Financial stocks have been on a tear this year—and some money managers and analysts think there still are opportunities for ordinary investors.
Cheered by signs of improvement in Europe, economic growth in the U.S. and the recent $25 billion settlement among five big U.S. mortgage lenders over alleged foreclosure abuses, fund managers bought about $3.2 billion net shares in banks during the seven-week period ended Feb. 15, the latest data available, according to EPFR Global, a fund tracker.
That compares with the $199 million net shares they sold in the comparable year-earlier period, and is a stark contrast to the $15.3 billion of bank shares they unloaded world-wide over the course of 2011.
The reversal shows fund managers' growing confidence in the financial sector, which has been weighed down by fears of recession in the U.S. and the European debt crisis. The KBW Bank index of large U.S. banks is up 16% in 2012, versus 8.2% for the Standard & Poor's 500-stock index.
Much of the sector's rise is being driven by global giants such as Citigroup and Bank of America, which have surged 25% and 44%, respectively, this year.
Some big funds are reaping the benefits. Warren Koontz Jr., co-manager of the $1.3 billion Loomis Sayles Value fund, has ramped up his position in financials over the last 18 months. While his fund lost 3% last year, it is up 8.3% in 2012.
Bruce Berkowitz, manager of the $6.9 billion Fairholme Fund, has had an even bigger snapback. After boosting its stake in financials to 76% in August 2011 from 7.3% in February 2009, according to investment-research firm Morningstar, the fund plunged 32% in value last year. This year, driven by top holdings American International Group, Citigroup and BofA, the fund already has soared 20%.
Some fund managers are focusing on smaller, more-specialized firms.
Craig Hodges, a co-manager of the Hodges Small Cap fund, historically has avoided investing in financial companies. But last month he took a $2 million position in regional lender Texas Capital Bancshares, representing about 2.5% of his portfolio. Mr. Hodges says he was drawn by the stability of the Dallas company, which said in January its 2011 profit rose 104% from a year earlier to $76.1 million.
Mr. Hodges also bought 30,000 shares of Jefferies Group, the New York investment bank whose stock was battered late last year over its exposure to European debt. Mr. Hodges says the selling left Jefferies undervalued. It is up 14% in 2012.

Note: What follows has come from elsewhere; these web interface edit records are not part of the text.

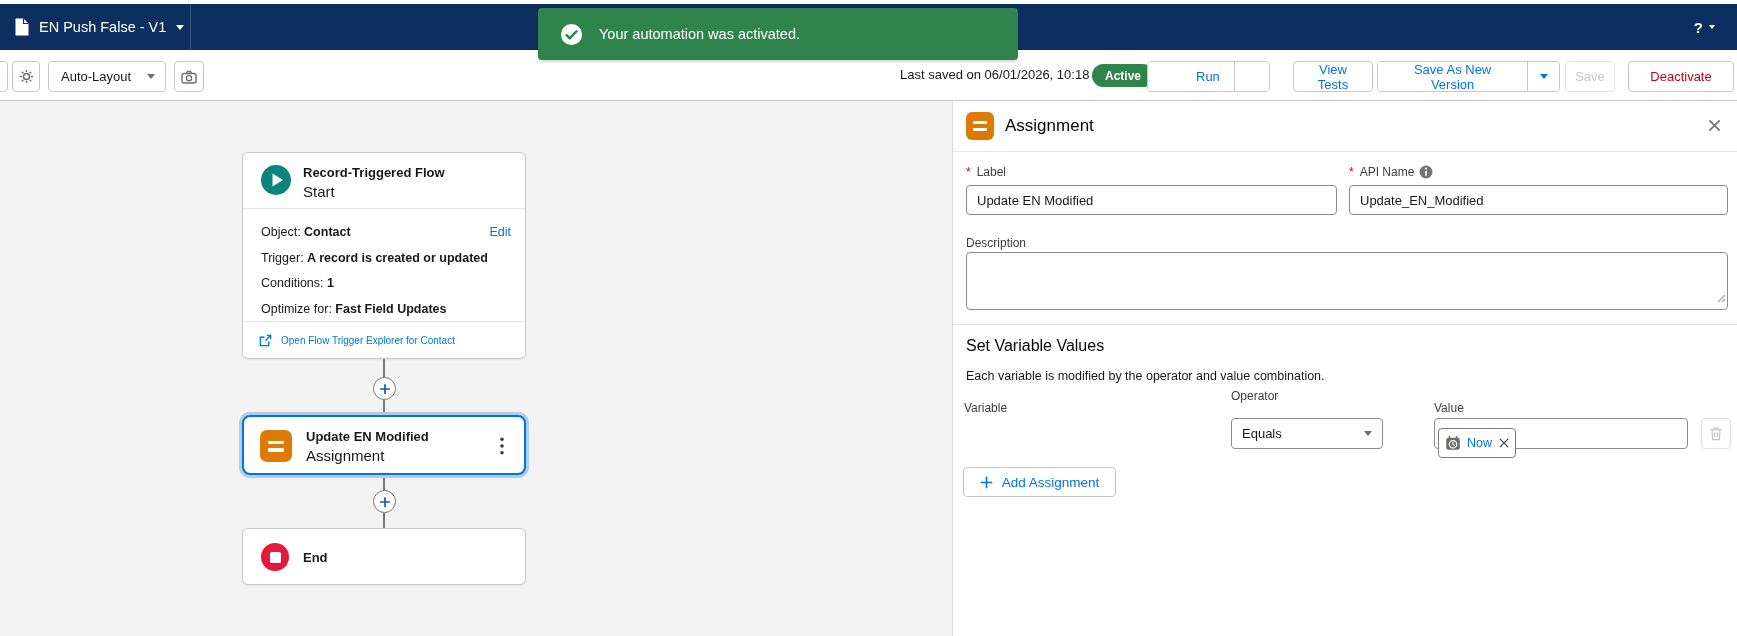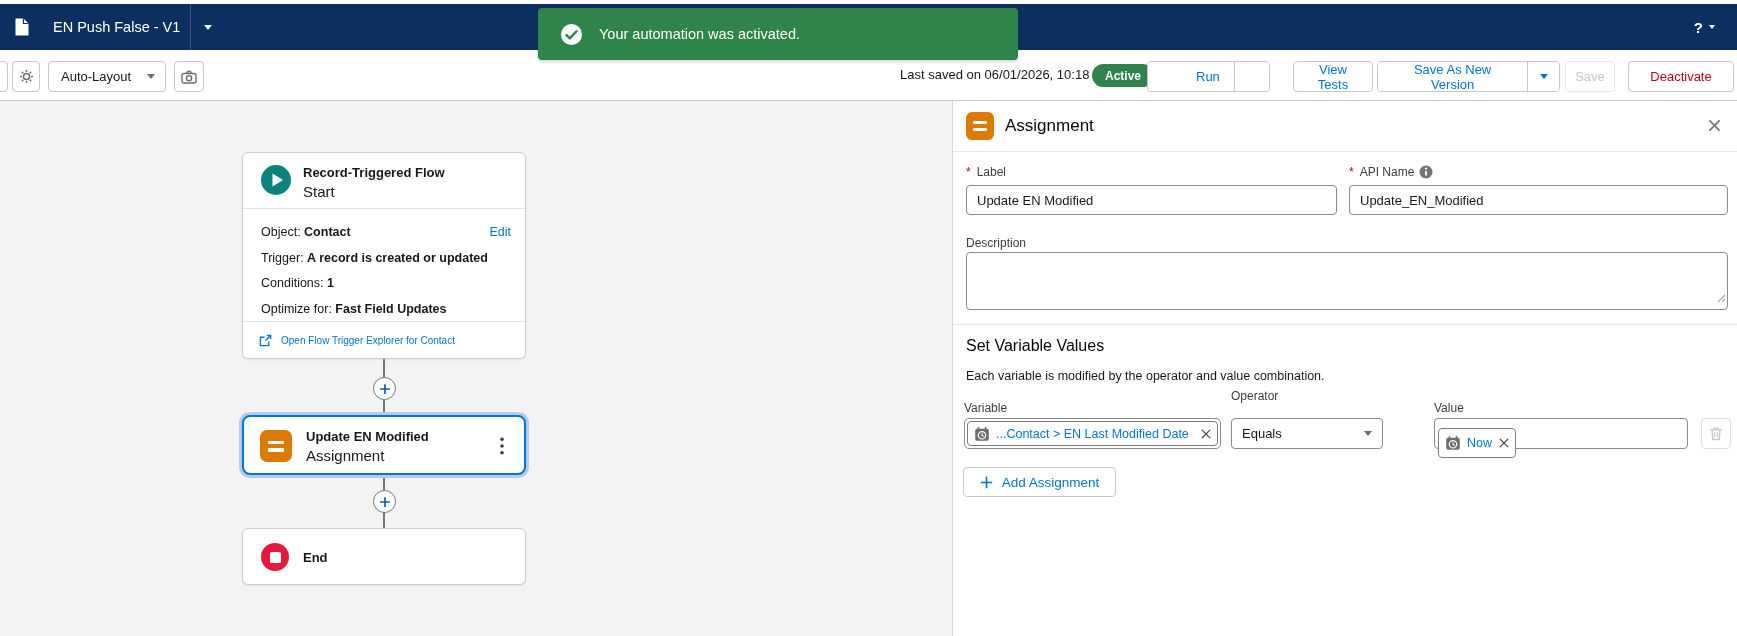--- a/index.html
+++ b/index.html
@@ -9,7 +9,7 @@
 
   
   .topbar { position:absolute; top:4px; left:0; width:100%; height:46px; background:#0d2f5f; }
-  .topbar-left { position:absolute; left:14px; top:0; height:100%; display:flex; align-items:center; gap:24px; color:#fff; cursor:pointer; }
+  .topbar-left { position:absolute; left:14px; top:0; height:100%; display:flex; align-items:center; gap:10px; color:#fff; cursor:pointer; }
   .topbar-title { font-size:14.5px; color:#fff; }
   .topbar-sep { position:absolute; left:190px; top:0; bottom:0; width:1px; background:rgba(255,255,255,.18); }
   .topbar-right { position:absolute; right:22px; top:0; height:100%; display:flex; align-items:center; gap:6px; color:#fff; cursor:pointer; }

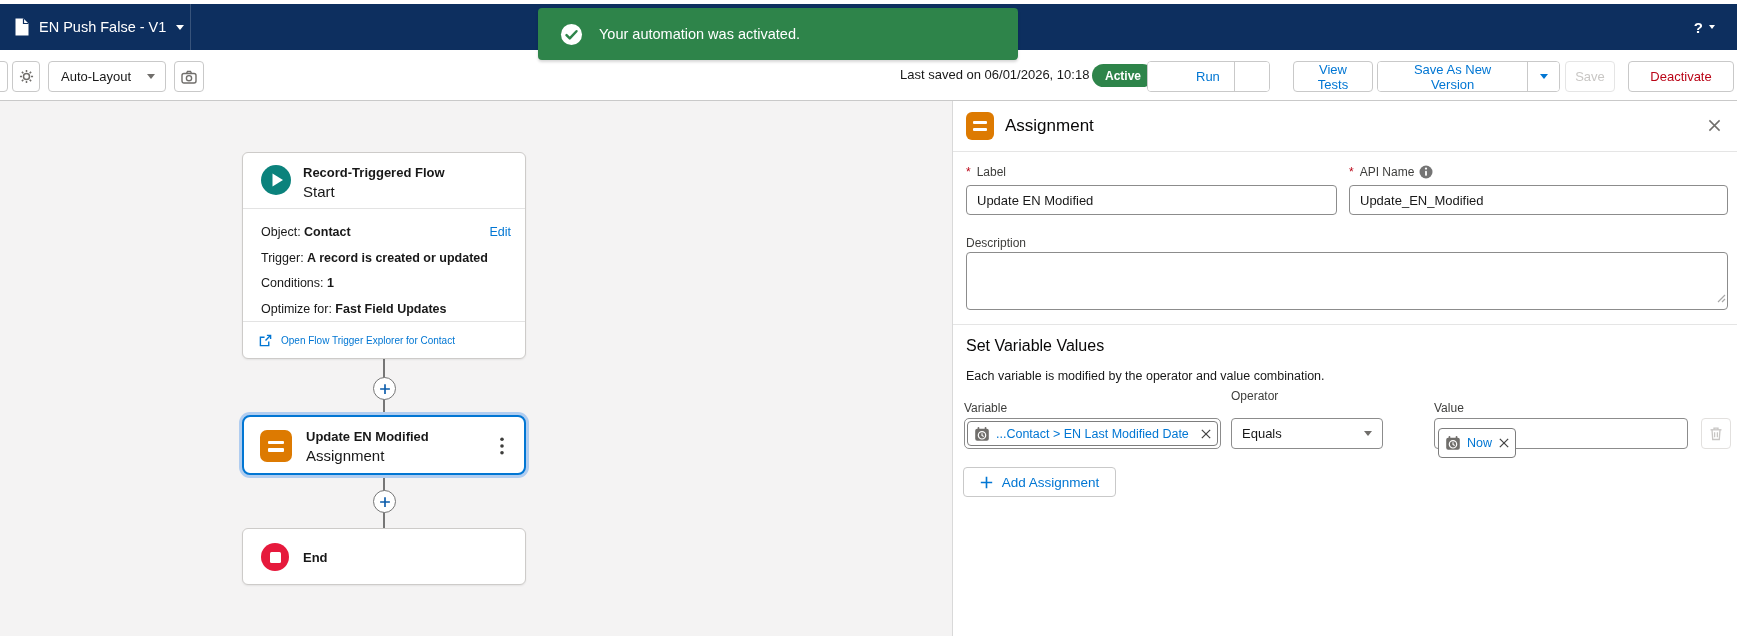--- a/index.html
+++ b/index.html
@@ -334,25 +334,6 @@
     <label class="f-label col-lbl-op">Operator</label>
     <label class="f-label col-lbl-val">Value</label>
 
-    <div class="combo-var">
-      <span class="pill">
-        <span style="display:flex;">
-          <svg width="16" height="16" viewBox="0 0 16 16">
-              <rect x="3.6" y="1" width="1.7" height="3.4" rx="0.8" fill="#706e6b"></rect>
-              <rect x="10.7" y="1" width="1.7" height="3.4" rx="0.8" fill="#706e6b"></rect>
-              <rect x="1.2" y="2.8" width="13.6" height="12" rx="2" fill="#706e6b"></rect>
-              <circle cx="8" cy="9.3" r="3.7" fill="none" stroke="#fff" stroke-width="1.2"></circle>
-              <path d="M8 7.3v2.2l1.7 1" fill="none" stroke="#fff" stroke-width="1.1"></path>
-            </svg>
-        </span>
-        <span class="pill-text">...Contact &gt; EN Last Modified Date</span>
-        <span class="pill-x">
-          <svg width="10" height="10" viewBox="0 0 12 12">
-              <path d="M1 1l10 10M11 1L1 11" stroke="#444" stroke-width="1.5"></path>
-            </svg>
-        </span>
-      </span>
-    </div>
 
     <div class="sel-op">
       <span>Equals</span>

"We thought, 'Now's a pretty good time to be sticking our neck out on some of these financial companies,' " Mr. Hodges says. His fund, with $99.4 million in assets, has gained almost 14% this year, says Morningstar.

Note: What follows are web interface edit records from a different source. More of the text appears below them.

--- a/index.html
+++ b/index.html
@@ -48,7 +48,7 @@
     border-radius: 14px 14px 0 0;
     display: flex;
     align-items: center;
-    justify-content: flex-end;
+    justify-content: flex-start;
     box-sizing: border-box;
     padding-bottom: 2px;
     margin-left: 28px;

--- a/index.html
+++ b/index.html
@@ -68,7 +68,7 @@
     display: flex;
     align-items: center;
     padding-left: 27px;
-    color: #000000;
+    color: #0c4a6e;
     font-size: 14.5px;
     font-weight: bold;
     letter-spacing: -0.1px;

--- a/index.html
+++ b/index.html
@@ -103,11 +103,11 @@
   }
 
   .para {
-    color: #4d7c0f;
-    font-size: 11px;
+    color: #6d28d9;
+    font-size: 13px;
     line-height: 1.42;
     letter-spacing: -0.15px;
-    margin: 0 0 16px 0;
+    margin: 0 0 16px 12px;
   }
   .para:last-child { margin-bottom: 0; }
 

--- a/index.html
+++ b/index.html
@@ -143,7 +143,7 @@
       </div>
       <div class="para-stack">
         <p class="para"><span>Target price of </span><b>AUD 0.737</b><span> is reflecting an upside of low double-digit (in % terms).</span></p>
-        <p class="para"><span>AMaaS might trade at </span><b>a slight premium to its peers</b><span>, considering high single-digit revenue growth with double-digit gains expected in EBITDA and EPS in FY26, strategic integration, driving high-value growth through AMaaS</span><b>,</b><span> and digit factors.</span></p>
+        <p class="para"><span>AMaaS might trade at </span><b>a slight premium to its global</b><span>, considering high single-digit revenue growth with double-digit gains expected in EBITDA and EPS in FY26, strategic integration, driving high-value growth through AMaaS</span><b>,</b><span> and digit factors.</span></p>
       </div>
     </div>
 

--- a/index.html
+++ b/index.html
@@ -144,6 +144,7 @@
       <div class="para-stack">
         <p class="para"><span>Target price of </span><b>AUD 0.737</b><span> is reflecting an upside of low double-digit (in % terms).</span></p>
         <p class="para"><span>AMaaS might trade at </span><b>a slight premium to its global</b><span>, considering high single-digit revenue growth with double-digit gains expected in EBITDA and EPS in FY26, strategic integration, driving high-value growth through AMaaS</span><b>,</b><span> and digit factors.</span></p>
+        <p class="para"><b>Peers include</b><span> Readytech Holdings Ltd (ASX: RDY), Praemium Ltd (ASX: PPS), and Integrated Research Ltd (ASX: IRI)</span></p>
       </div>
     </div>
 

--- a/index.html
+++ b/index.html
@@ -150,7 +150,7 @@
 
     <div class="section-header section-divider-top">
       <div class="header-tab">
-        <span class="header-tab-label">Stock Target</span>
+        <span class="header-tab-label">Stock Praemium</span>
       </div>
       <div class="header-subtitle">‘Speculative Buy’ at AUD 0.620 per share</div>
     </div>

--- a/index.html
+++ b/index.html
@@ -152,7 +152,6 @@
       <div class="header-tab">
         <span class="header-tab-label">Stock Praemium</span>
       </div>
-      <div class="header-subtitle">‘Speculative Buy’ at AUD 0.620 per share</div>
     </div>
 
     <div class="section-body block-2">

Barry James, a portfolio manager at the mutual fund James Balanced: Golden Rainbow, avoided investing in banks or insurance companies right after the financial crisis, but lately has been buying up shares of both.
Late last year he bought into Fifth Third Bancorp of Cincinnati, and cross-Ohio rival KeyCorp of Cleveland, and in recent weeks has boosted both positions. In the past two weeks Mr. James also bought insurers Protective Life and Torchmark for the first time, and says he is considering PNC Financial Services Group and Texas bank Southside Bancshares . The fund is up 4.5% this year.
"They are not the major money-center banks," Mr. James says of his new investments. "They don't have international exposure. That's one of the things we're trying to avoid."
Plenty of fund managers remain skeptical of financials. Some 36% of 296 fund managers surveyed recently by Bank of America Merrill Lynch are "underweight" on bank positions, meaning they are investing less than their benchmarks.
"People have had a lot of enthusiasm for U.S. banks in the first few weeks of 2012, but we don't think this means investors are all in," says Kate Moore, global equities strategist at Bank of America Merrill Lynch. "It's going to probably take a few months or quarters before people feel very comfortable."
Fidelity Investments' Benjamin Hess, a research analyst who is in charge of the company's investments in financial stocks, says he saw similar interest in financials early last year, before Europe's problems spoiled the mood. He predicts the sector "will remain volatile."
Frederick Cannon, director of research at Keefe, Bruyette & Woods, doesn't advise chasing the large-bank rally. "We think you can participate without taking some of the risk," he says.
But he does see opportunities elsewhere. Life insurers, Mr. Cannon says, are attractively priced and have sales-growth potential, in part because Americans are underinsured, he says. He likes insurer Torchmark because of its cost efficiency, and likes money manager and insurer Ameriprise Financial because of its strong balance sheet.
Mr. Cannon also favors Hancock Holding in Gulfport, Miss., CVB Financial in Ontario, Calif., and other regional banks because they don't face the problems and capital constraints of many larger banks.